And lo, on the first day of the fifth month during the year of Our Lord numbering two thousand and fourteen, verily did the first motherboard with SATA Express arrive. Well, it's the first I've seen sitting in front of me outside a show floor or PR event. The board in question is a new Asus Z97 beastie. Now, by some metrics, plain old SATA has been a speed bottleneck for SSDs and in turn PCs for a while. And these new interfaces will definitely release the solid-state hounds in terms of raw data throughput. But will that actually make your PC feel faster or make any difference for games? Meanwhile, I've decided I'm definitely going to buy an Oculus Rift DK2 and oddly it's Google's Glass that's convinced me to pull the trigger.

First, some basics. We've touched on this before so I won't get too granular, but SATA Express kinda combines the best bits of SATA and PCI Express to deliver faster storage performance along with backwards compatibility with existing SATA drives.

Speeds will develop over time. The complicated bit is that SATA Express uses your PC's PCI Express lanes. And these days, they're located on the CPU itself.

Now, any lanes you use for your storage obviously can't also be available for other devices. For most people, most of the time, this won't matter. But for anyone running multi-GPU systems, this could be an issue.

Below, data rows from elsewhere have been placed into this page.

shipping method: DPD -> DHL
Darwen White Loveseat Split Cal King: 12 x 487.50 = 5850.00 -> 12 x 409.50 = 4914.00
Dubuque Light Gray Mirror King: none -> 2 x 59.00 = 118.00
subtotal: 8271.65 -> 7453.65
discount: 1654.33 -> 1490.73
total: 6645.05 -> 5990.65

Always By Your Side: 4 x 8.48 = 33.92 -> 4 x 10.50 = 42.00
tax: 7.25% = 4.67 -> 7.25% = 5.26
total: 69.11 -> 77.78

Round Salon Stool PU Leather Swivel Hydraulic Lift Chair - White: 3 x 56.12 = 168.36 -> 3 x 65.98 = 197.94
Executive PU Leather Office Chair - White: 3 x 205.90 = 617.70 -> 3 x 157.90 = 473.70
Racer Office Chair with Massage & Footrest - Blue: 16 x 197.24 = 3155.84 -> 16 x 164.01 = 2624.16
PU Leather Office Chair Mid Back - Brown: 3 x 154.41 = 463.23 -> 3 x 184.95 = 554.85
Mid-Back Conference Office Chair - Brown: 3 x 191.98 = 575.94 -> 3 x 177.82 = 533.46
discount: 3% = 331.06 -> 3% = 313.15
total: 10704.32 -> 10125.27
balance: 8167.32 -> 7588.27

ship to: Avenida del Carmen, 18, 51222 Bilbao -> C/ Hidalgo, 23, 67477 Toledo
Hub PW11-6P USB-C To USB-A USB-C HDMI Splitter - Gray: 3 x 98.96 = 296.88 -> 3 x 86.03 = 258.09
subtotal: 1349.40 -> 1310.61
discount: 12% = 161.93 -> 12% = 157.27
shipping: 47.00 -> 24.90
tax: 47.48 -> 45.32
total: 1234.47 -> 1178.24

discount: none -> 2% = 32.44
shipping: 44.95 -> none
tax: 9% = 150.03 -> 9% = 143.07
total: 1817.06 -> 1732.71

Anyway, SATA Express performance will be a factor of the number and type (PCIe 2 or 3, in other words) of lanes being used. Asus's first SATA Express boards will apparently support sequential read and write speeds of 745MB/s and 809MB/s which translates into single-lane configuration.

Give it up for the first SATA Express board from Asus.

According to Asus's marketing spiel, that's fast enough to copy a 10GB HD movie in 'around 10 seconds'. The maths obviously suggest something closer to 7.5GB in 10 seconds. And even that is likely theoretical. I've never seen higher than around 350MB/s for actual drive-to-drive transfers on existing SATA drives which deliver 550MB/s of benchmark throughput.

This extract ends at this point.